Mail Management Policy

Purchase College provides a standard 1 gigabyte storage allocation for faculty and staff mailboxes. That 1GB of space is enough to store thousands of messages – unless those messages contain unnecessary bloated attachments.

We can and do provide additional mailbox space - in smaller increments - but there are a lot of visible and hidden costs for runaway mailbox space needs, and we depend on faculty and staff to have some discipline in managing their storage space.

No matter how much space we provide, anyone who doesn’t practice basic organizational discipline and basic mailbox discipline will very quickly outrun their allocation. Anyone who says they have to spend “a tremendous amount of time managing their files or their mailbox is doing something wrong.

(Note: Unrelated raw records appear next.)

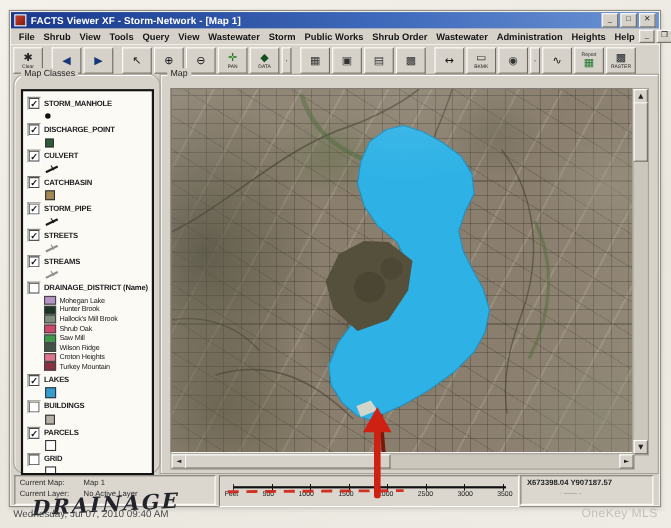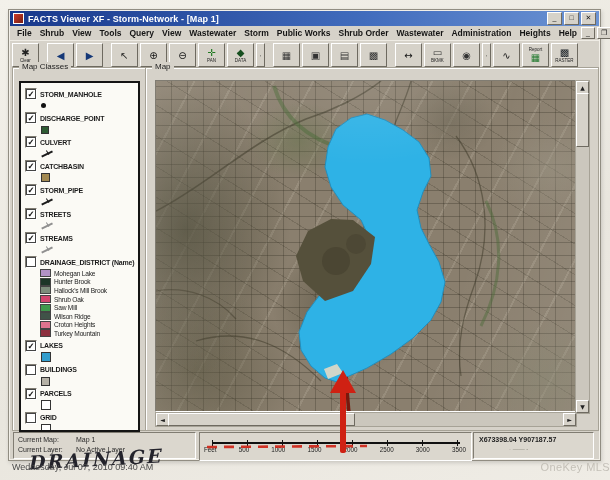--- a/index.html
+++ b/index.html
@@ -203,7 +203,7 @@
     </span>
   </div>
 
-  <div class="groupbox" style="left:3px;top:57px;width:132px;height:362px;">
+  <div class="groupbox" style="left:3px;top:57px;width:132px;height:362px;border-radius:11px;">
     <span class="gb-label">Map Classes</span>
     <div class="legend-box">
 

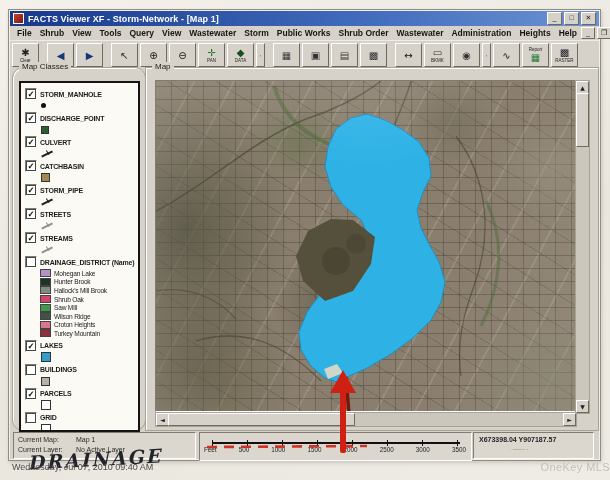--- a/index.html
+++ b/index.html
@@ -87,7 +87,7 @@
   .coord-sub{font-size:6px;color:#8a867c;margin-top:3px;margin-left:30px;}
   
   .footer-date{position:absolute;left:12px;top:462px;font-size:9px;color:#4a4a4a;}
-  .watermark{position:absolute;right:0;top:461px;font-size:11px;color:#c4c0b8;letter-spacing:.4px;}
+  .watermark{position:absolute;right:12px;top:461px;font-size:11px;color:#c4c0b8;letter-spacing:.4px;}
   
   .anno{position:absolute;left:0;top:0;width:610px;height:480px;pointer-events:none;z-index:40;}
 </style>

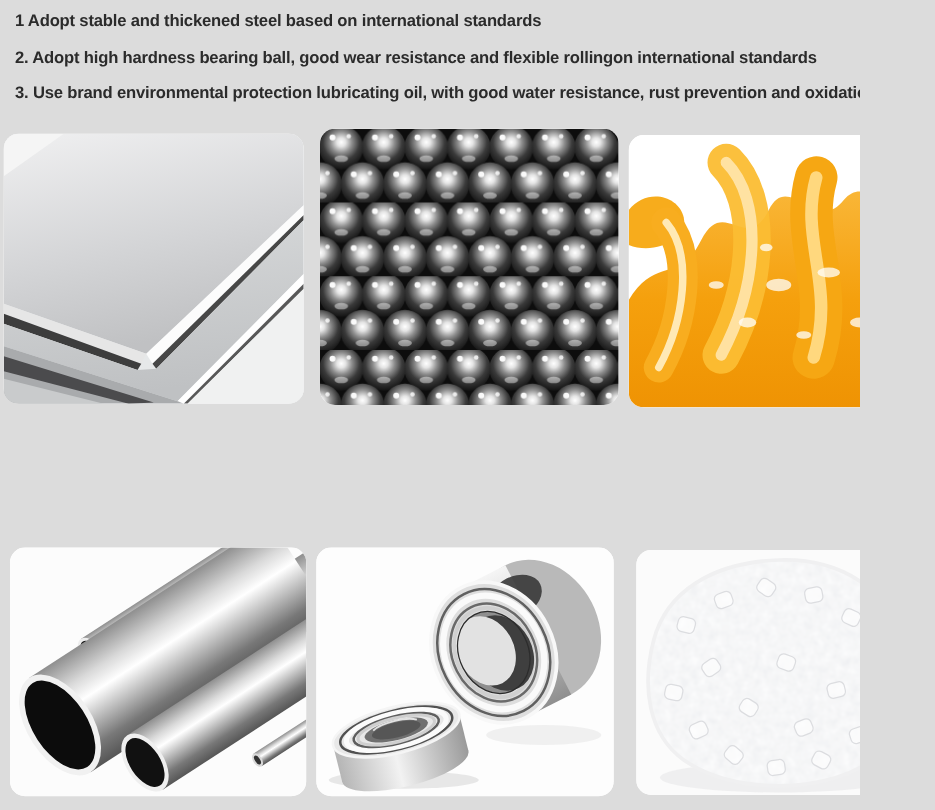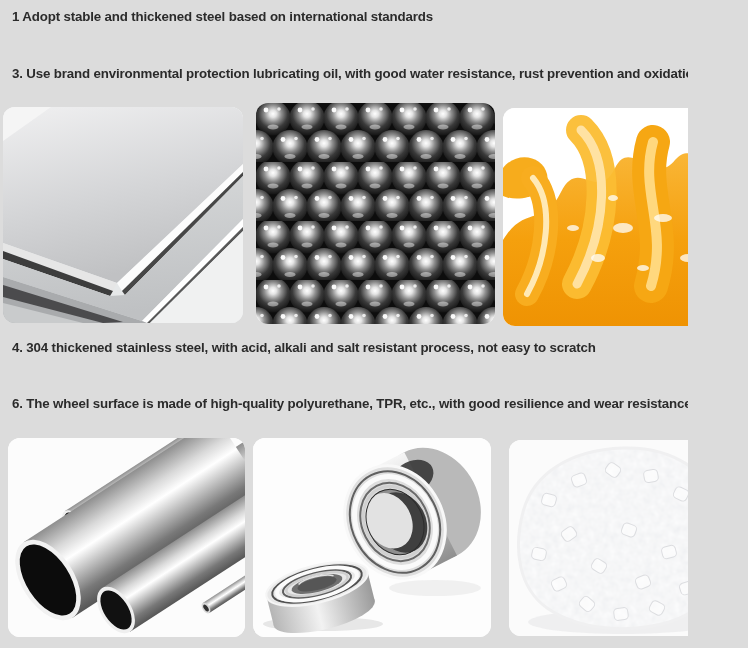--- a/index.html
+++ b/index.html
@@ -28,6 +28,7 @@
 <div class="sheet">
 
   <p class="feat" id="f1">1 Adopt stable and thickened steel based on international standards</p>
+  <p class="feat" id="f2">2. Adopt high hardness bearing ball, good wear resistance and flexible rollingon international standards</p>
   <p class="feat" id="f3">3. Use brand environmental protection lubricating oil, with good water resistance, rust prevention and oxidation resistance</p>
 
   <div class="card" id="c1">

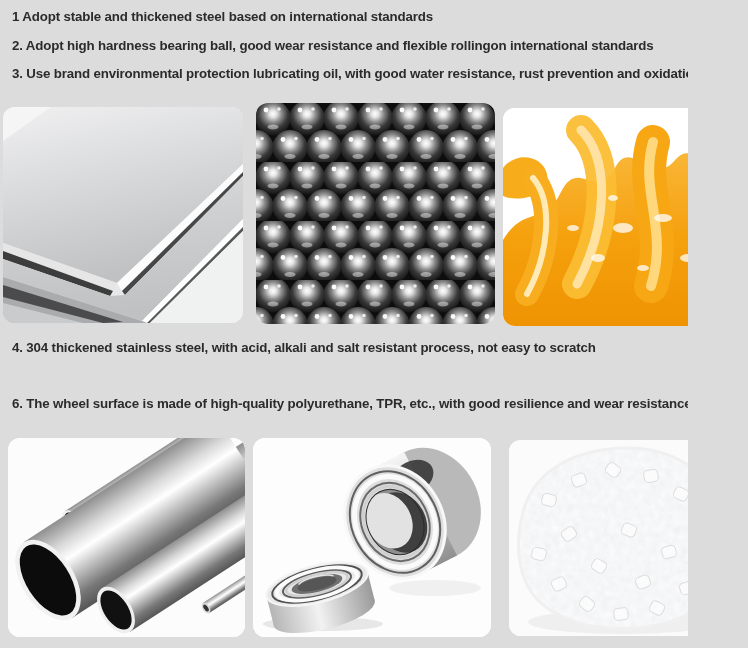--- a/index.html
+++ b/index.html
@@ -123,7 +123,6 @@
     </svg>
   </div>
 
-  <p class="feat" id="f4">4. 304 thickened stainless steel, with acid, alkali and salt resistant process, not easy to scratch</p>
   <p class="feat" id="f6">6. The wheel surface is made of high-quality polyurethane, TPR, etc., with good resilience and wear resistance</p>
 
   <div class="card" id="c4">

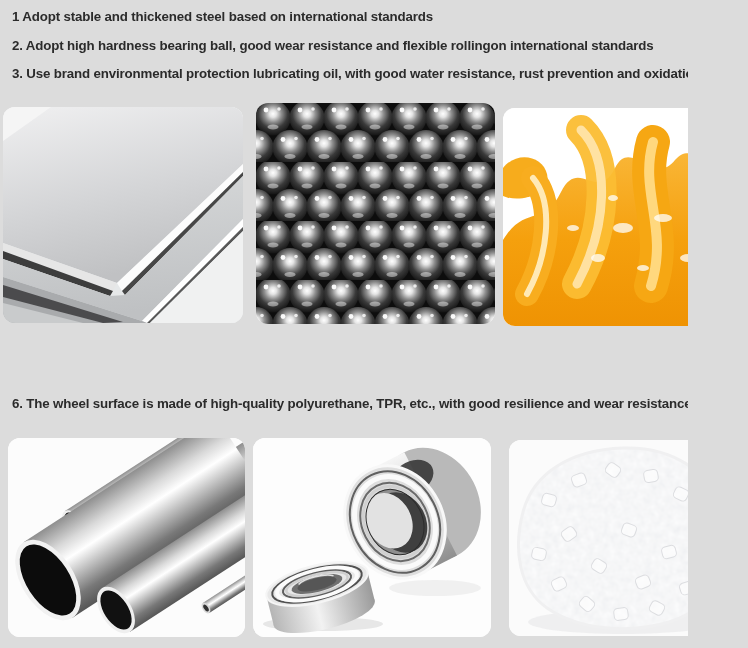--- a/index.html
+++ b/index.html
@@ -123,7 +123,6 @@
     </svg>
   </div>
 
-  <p class="feat" id="f6">6. The wheel surface is made of high-quality polyurethane, TPR, etc., with good resilience and wear resistance</p>
 
   <div class="card" id="c4">
     <svg viewBox="0 0 237 199" preserveAspectRatio="none" aria-hidden="true">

Everyone practices some level of basic organizational discipline – related files go into project folders – or whatever suits their needs. Given that practice, managing mailbox space use should take no more than 5 or 10 minutes per week – at most – and is a simple process.

CTS can arrange a quick training session for managing mailbox and file space. There are a number of simple techniques that will help to contain runaway needs.

In addition, everyone should recognize that mailboxes make the absolute WORST filing cabinet ever invented. Large mailboxes invariably contain multiple copies of the same bloated attachments in multiple and fragmented conversation threads – making it impossible to locate the latest version – or to locate anything for that matter. Think of your mailbox like the one attached to the front of your house – stuff gets dropped off there, and you take it inside and file it away. Nobody uses that mailbox to store things – for obvious reasons. The same obvious reasons apply to email - Phishers download the entire contents your mailbox as soon as they get your credentials – we have seen that happen all too often here – and it happens to tech-savvy individuals too.

Aside from best practices, there are a lot of hidden costs, which nobody cares about – that is - until they do care. Storage space is expensive. Backup software licensing fees are expensive too – and we pay for every gigabyte we back up. SUNY Legal counsel advises limiting everyone’s total storage footprint and mailbox size – so they don’t have to search through a tremendous amount of material when a legal hold is placed – and that happens far more often than anyone would like as well.

Our faculty/staff email storage footprint today is 2.5 times the size it was 4 years ago. If we have to restore that 20 terabytes of data from backup, it will take 4 or 5 DAYS to do that restore, and during that restoration period, nobody will have email, and everybody will be screaming. It is reasonable to assume that a majority of that storage footprint – and to assume that a majority of that 4/5 days of recovery time - is ‘wasted’ on unnecessary material and multiple copies of bloated attachments that has accumulated in everyone’s mailbox.

Only the mailbox/storage owner can determine what is important enough to keep. We ask that you keep the important materials that land in your mailbox inside the house, and not in the mailbox outside your front door. Doing that will help you be more organized, find things faster, and find inner peace and tranquility.

 

Email space management tips:

  1. Avoid sending or forwarding bloated attachments to committees or large groups of campus persons. Instead, use SharePoint links to documents instead of attachments - or use the Broadcast Email system (which provides server links rather than bloated attachments.)

 

  1. Use the “Size” column in Outlook to float the bloat to the top, and then cut it out.

 

  1. Save the attachments you do receive in your mailbox as they arrive – I put a tag into the subject line to record their original presence and their file storage location - “<\path\Filename.type>”

 

  1. If you do SEND OUT an attachment via email, that means you already have that document stored somewhere, so cut it out of your sent items, and put in a “<\path\Filename.type>” placeholder note to record its presence in your sent message.